Only the lines from the one with "gap:4px; padding:0 6px;" to the end of the listing below should be set down, exactly as written and without any pictures.
Exercise data: Begin
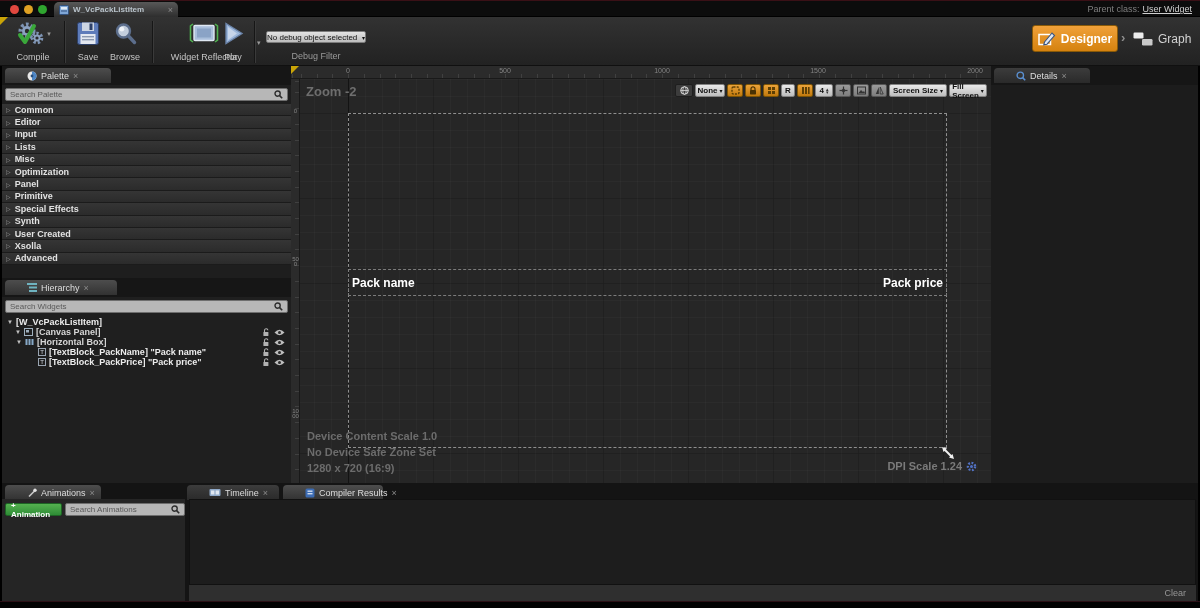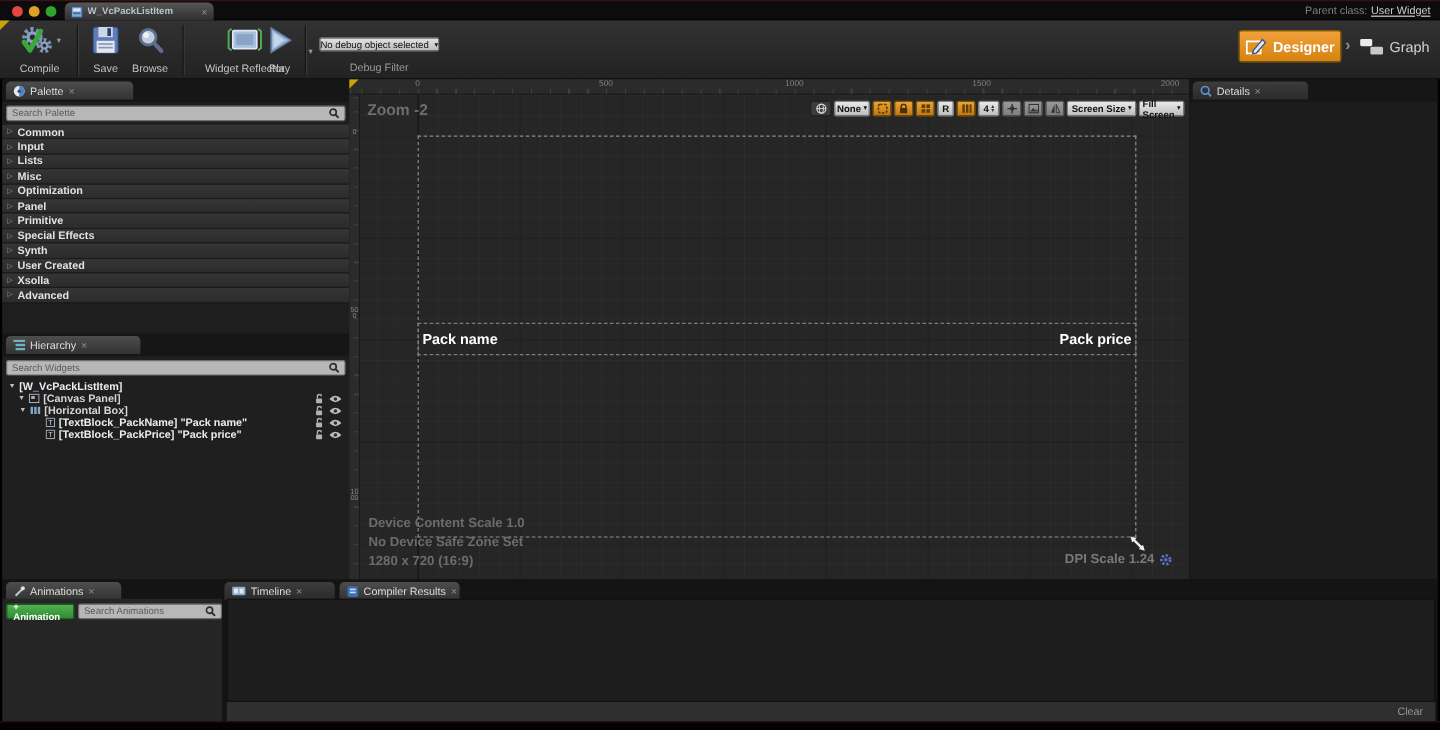--- a/index.html
+++ b/index.html
@@ -41,7 +41,7 @@
   
   .tabbar { background:#161616; }
   .ptab { position:absolute; top:2px; height:15px; border-radius:4px 4px 0 0; background:linear-gradient(#4d4d4d,#323232);
-    display:flex; align-items:center; gap:4px; padding:0 6px; }
+    display:flex; align-items:center; gap:4px; padding:0 22px; }
   .ptab .t { font-size:9px; color:#dedede; white-space:nowrap; }
   .ptab.dim { background:linear-gradient(#3c3c3c,#2a2a2a); }
   .searchbox { background:#b7b7b7; border:1px solid #6e6e6e; border-radius:2px; height:13px;

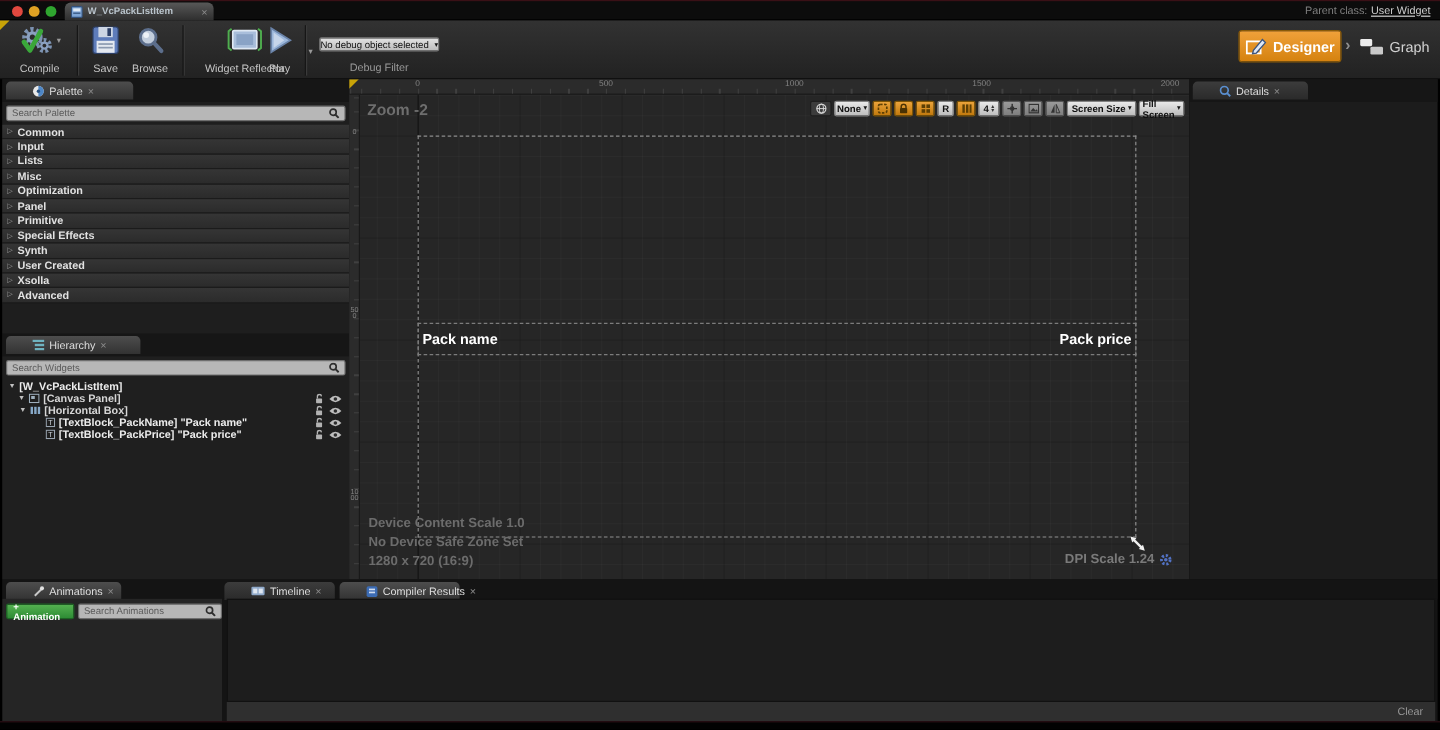--- a/index.html
+++ b/index.html
@@ -287,6 +287,10 @@
             <span class="t">Common</span>
           </div>
 
+          <div class="prow">
+            <span class="exp">▷</span>
+            <span class="t">Editor</span>
+          </div>
 
           <div class="prow">
             <span class="exp">▷</span>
Exercise data: End
Solution for this problem
-    display:flex; align-items:center; gap:4px; padding:0 6px; }
+    display:flex; align-items:center; gap:4px; padding:0 22px; }
   .ptab .t { font-size:9px; color:#dedede; white-space:nowrap; }
   .ptab.dim { background:linear-gradient(#3c3c3c,#2a2a2a); }
   .searchbox { background:#b7b7b7; border:1px solid #6e6e6e; border-radius:2px; height:13px;

--- a/index.html
+++ b/index.html
@@ -287,6 +287,10 @@
             <span class="t">Common</span>
           </div>
 
+          <div class="prow">
+            <span class="exp">▷</span>
+            <span class="t">Editor</span>
+          </div>
 
           <div class="prow">
             <span class="exp">▷</span>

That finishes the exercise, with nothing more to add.